Data supplied
-=-=-=-=-

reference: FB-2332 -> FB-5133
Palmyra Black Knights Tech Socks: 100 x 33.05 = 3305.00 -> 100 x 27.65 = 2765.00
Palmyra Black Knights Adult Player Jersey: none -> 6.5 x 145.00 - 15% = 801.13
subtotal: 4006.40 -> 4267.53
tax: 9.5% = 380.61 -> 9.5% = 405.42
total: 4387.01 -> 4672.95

-=-=-=-=-

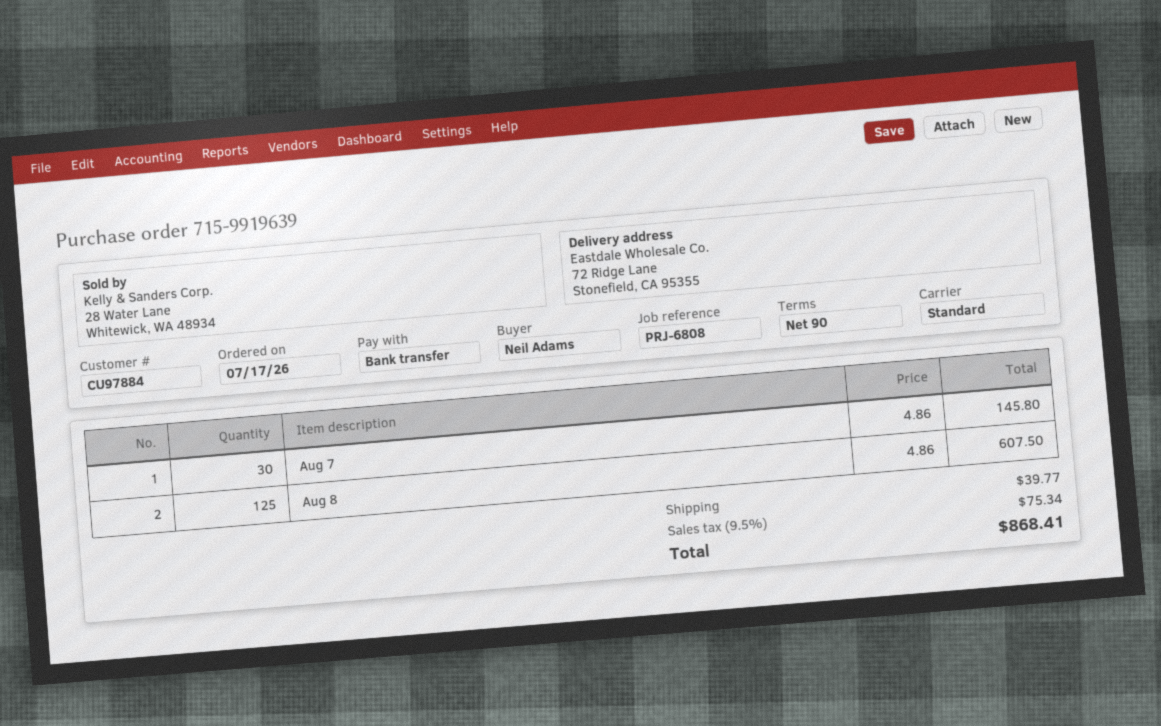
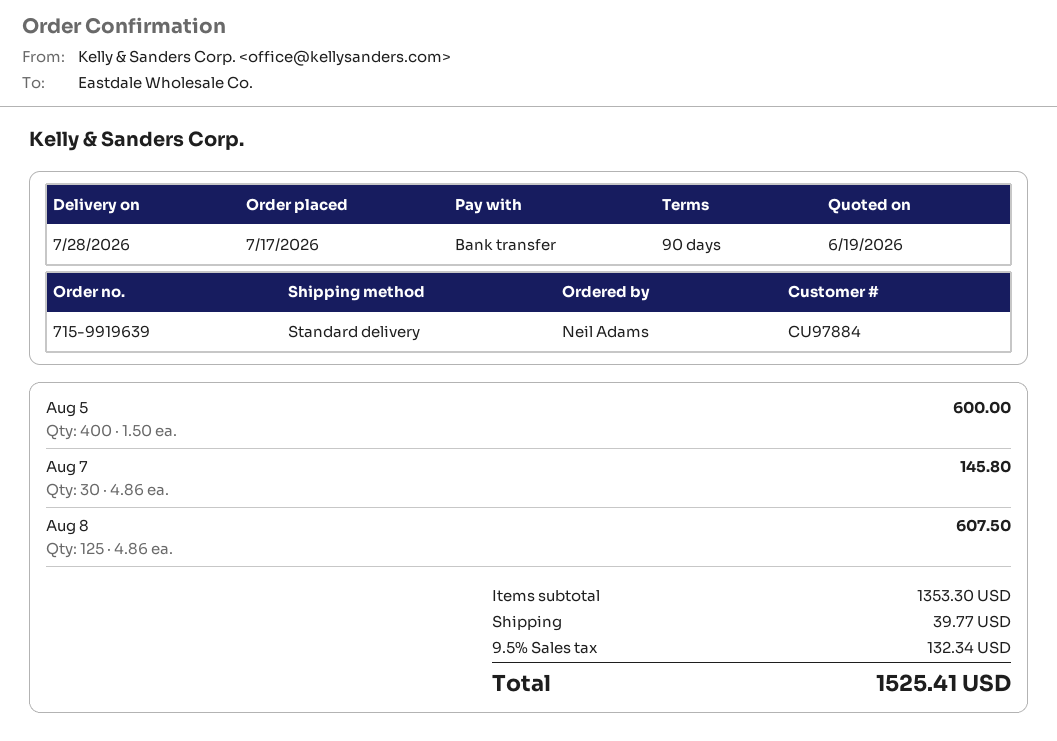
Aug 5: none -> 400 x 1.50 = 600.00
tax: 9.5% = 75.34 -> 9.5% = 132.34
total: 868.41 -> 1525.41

-=-=-=-=-

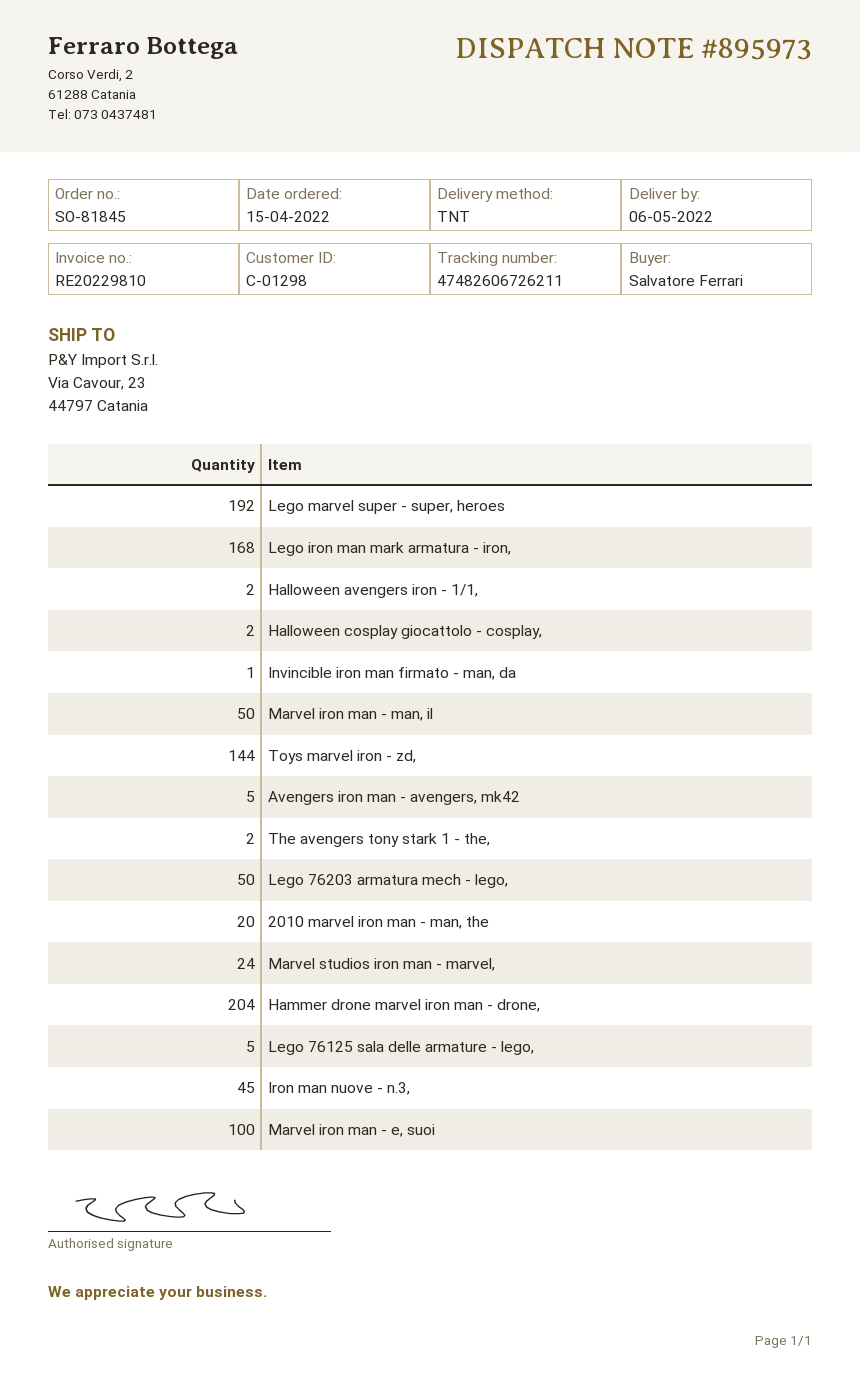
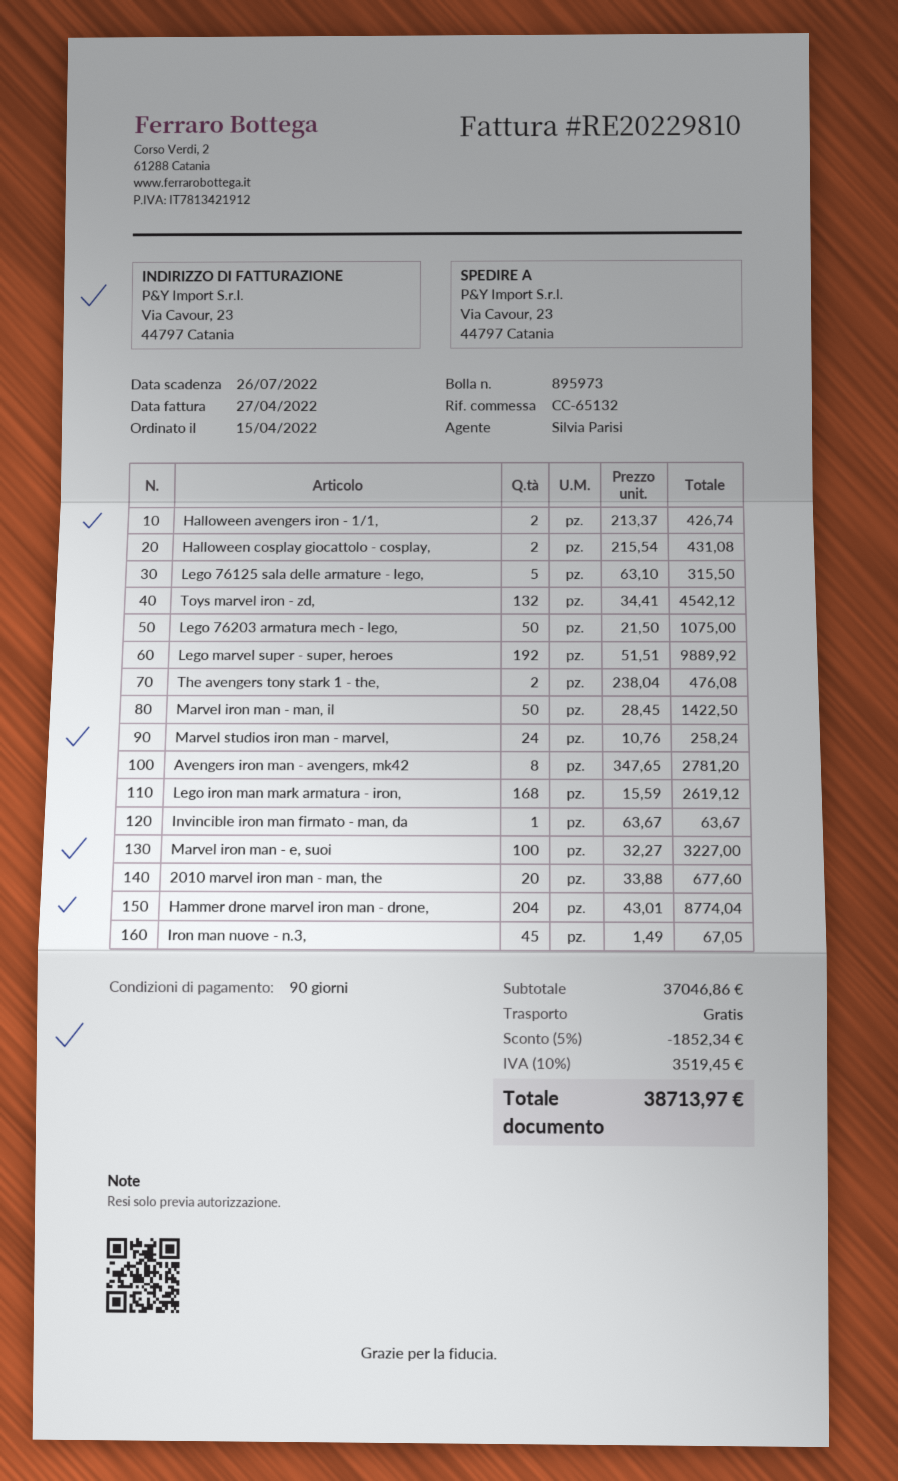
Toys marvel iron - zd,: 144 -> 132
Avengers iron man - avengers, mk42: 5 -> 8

-=-=-=-=-

Work request
Reproduce, exactly as they stand in the data above, the lines from the one that holds "subtotal: 4006.40 -> 4267.53" to the one that holds "total: 4387.01 -> 4672.95", inclusive.

Answer to this exercise
subtotal: 4006.40 -> 4267.53
tax: 9.5% = 380.61 -> 9.5% = 405.42
total: 4387.01 -> 4672.95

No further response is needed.